▸ **Assignment**:
Filter the records, keeping every line that has the string "skyddad".

▸ **Provided entries**:

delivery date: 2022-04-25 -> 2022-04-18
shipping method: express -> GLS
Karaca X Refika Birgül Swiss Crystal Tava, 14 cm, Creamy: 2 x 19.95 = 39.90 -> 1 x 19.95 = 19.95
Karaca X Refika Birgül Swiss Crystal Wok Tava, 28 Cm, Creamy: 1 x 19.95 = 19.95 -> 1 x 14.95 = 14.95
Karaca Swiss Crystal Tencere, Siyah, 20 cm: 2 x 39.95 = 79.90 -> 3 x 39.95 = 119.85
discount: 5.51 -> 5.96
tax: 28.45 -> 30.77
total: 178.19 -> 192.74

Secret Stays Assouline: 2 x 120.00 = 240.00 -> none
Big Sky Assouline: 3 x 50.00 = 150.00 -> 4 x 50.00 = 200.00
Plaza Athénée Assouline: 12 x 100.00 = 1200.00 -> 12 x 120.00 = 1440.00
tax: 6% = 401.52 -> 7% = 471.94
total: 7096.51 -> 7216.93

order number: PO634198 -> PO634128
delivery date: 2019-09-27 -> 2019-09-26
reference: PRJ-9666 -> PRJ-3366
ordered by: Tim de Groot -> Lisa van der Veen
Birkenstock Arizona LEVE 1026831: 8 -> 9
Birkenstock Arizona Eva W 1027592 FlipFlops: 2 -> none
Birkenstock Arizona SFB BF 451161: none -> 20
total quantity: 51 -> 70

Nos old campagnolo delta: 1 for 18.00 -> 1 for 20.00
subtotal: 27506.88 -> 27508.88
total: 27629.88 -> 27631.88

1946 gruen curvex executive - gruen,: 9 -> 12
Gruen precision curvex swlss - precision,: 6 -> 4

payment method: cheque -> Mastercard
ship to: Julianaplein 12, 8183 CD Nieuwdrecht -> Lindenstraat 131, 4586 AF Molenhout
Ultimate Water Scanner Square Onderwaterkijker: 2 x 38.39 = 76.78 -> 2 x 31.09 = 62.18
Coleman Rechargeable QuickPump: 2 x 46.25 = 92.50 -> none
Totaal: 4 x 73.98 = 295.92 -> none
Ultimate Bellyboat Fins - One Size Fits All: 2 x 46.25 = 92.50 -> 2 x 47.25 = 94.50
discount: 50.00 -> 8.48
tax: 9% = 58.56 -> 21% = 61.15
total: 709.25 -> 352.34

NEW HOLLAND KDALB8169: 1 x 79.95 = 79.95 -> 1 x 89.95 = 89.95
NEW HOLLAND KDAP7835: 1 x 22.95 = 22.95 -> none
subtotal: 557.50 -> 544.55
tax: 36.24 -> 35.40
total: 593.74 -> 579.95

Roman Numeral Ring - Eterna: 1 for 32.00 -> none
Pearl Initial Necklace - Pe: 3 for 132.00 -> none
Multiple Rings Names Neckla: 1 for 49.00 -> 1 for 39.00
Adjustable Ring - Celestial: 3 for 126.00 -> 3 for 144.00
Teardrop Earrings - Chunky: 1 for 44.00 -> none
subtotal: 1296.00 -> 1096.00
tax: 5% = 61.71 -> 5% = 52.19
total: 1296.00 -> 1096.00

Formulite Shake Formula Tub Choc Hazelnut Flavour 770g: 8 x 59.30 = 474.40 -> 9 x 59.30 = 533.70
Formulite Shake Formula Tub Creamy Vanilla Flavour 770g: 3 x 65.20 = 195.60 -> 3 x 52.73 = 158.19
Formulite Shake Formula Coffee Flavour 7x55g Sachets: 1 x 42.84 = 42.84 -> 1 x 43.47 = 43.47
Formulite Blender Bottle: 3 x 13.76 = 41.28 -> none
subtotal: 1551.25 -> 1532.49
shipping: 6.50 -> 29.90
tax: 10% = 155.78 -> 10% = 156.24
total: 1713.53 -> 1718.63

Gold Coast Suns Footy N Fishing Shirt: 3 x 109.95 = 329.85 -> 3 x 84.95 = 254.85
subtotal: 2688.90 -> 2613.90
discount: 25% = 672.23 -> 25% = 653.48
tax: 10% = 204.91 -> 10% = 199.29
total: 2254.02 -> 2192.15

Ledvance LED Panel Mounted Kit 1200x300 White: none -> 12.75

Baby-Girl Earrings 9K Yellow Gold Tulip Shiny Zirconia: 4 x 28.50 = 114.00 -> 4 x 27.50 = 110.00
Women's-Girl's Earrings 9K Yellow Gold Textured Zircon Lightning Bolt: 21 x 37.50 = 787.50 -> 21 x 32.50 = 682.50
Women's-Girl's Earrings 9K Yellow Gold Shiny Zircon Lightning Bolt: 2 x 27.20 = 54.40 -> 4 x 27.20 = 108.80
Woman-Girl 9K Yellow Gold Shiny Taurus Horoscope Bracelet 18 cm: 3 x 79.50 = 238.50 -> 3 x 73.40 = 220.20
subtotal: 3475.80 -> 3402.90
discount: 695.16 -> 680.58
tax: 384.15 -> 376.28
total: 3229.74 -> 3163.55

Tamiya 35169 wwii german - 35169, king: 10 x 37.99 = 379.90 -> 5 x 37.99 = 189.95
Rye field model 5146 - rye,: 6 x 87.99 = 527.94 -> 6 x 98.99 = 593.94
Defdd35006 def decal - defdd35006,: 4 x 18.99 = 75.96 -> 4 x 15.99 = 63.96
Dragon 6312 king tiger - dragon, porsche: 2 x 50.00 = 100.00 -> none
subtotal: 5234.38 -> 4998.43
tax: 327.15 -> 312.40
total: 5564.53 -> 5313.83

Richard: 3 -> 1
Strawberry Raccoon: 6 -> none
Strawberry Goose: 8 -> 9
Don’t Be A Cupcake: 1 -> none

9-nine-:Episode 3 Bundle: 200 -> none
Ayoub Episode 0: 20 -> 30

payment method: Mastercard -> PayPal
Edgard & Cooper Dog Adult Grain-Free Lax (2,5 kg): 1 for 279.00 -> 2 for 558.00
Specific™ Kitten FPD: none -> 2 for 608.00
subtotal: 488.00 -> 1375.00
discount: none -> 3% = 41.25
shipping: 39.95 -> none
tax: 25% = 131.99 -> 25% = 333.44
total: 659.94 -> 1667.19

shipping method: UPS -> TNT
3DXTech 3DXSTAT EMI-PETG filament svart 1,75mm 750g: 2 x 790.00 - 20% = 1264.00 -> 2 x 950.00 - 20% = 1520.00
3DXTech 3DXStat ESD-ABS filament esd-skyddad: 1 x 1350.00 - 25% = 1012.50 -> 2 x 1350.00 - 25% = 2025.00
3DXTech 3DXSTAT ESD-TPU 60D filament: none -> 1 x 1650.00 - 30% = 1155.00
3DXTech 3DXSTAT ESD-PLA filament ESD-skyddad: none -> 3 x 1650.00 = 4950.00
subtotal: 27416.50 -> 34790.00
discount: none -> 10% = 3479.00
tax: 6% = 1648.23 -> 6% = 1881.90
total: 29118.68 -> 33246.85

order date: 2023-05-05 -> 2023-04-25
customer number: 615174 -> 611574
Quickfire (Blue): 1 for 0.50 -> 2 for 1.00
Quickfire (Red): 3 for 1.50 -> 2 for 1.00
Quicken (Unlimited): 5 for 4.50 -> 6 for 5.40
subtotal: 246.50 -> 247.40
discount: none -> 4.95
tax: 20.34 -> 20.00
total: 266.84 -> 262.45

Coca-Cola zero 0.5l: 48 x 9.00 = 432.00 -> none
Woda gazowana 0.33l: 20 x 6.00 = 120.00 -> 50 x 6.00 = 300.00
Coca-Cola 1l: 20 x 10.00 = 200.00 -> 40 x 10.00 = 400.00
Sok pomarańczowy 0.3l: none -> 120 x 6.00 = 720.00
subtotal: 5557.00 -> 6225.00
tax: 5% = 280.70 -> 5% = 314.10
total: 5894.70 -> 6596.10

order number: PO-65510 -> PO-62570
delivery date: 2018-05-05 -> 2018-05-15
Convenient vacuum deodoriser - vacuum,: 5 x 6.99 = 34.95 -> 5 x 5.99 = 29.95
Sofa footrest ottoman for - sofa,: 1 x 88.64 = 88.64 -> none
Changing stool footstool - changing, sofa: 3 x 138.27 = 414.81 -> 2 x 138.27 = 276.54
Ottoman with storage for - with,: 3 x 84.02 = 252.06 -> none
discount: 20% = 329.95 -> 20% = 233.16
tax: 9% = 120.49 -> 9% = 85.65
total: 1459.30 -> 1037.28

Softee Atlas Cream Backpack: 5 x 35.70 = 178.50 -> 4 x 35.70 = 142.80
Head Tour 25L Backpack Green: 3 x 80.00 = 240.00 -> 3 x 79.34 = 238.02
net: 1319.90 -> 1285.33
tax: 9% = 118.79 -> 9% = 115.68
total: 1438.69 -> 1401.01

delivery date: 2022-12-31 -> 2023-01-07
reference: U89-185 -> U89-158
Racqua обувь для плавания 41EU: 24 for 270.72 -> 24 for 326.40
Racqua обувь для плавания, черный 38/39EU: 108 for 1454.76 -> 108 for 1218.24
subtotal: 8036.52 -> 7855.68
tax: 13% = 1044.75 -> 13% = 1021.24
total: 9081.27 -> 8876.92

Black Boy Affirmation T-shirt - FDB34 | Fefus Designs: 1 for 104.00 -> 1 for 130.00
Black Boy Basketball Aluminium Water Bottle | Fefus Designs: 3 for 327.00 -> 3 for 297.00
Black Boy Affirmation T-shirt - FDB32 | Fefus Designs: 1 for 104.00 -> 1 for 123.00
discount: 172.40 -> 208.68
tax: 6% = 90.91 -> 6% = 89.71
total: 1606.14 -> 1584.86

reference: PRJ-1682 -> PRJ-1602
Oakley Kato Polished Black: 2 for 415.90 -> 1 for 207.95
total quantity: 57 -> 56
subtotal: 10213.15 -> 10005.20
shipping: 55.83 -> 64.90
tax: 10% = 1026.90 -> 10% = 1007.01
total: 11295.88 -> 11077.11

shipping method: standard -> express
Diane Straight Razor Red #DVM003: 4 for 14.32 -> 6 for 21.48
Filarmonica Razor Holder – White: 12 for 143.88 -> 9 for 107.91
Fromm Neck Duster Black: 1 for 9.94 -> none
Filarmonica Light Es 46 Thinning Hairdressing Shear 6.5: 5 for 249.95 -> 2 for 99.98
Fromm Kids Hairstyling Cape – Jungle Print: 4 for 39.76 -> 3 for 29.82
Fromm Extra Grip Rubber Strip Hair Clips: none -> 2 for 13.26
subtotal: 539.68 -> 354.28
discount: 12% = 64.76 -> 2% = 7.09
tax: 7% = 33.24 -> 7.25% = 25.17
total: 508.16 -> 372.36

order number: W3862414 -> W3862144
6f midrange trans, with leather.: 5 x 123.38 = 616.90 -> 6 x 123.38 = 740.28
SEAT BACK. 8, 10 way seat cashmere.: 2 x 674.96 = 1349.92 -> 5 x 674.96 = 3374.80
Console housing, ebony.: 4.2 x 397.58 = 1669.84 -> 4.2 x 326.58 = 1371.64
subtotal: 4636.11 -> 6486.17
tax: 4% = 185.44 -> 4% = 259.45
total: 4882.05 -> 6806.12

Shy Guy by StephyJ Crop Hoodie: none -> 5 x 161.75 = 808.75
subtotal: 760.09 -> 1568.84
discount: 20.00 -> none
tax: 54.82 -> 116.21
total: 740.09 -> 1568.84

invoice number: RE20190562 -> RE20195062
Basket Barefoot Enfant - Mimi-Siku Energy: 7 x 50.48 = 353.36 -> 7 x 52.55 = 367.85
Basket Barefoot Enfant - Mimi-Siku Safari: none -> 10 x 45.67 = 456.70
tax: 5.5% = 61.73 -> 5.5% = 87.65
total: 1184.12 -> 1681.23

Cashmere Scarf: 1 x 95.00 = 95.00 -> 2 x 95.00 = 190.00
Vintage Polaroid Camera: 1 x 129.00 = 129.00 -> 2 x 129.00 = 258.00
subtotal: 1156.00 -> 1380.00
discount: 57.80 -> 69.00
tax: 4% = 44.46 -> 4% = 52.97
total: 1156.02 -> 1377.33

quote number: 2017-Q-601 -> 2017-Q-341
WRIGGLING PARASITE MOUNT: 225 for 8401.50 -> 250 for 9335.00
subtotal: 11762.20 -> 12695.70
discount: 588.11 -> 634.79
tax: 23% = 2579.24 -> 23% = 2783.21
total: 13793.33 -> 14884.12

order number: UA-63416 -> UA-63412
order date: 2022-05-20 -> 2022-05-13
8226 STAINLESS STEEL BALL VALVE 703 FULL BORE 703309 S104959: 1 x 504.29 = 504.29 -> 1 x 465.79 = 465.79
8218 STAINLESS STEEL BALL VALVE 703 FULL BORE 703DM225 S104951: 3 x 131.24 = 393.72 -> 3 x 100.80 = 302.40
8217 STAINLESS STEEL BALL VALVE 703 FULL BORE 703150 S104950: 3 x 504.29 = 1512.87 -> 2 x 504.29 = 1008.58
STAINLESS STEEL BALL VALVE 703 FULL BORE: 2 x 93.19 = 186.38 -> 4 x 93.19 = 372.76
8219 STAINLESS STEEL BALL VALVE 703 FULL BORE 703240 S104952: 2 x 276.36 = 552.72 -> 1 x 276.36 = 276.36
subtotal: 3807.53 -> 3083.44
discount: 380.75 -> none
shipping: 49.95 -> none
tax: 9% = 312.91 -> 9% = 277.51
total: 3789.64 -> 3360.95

▸ **Answer to the problem**:
3DXTech 3DXStat ESD-ABS filament esd-skyddad: 1 x 1350.00 - 25% = 1012.50 -> 2 x 1350.00 - 25% = 2025.00
3DXTech 3DXSTAT ESD-PLA filament ESD-skyddad: none -> 3 x 1650.00 = 4950.00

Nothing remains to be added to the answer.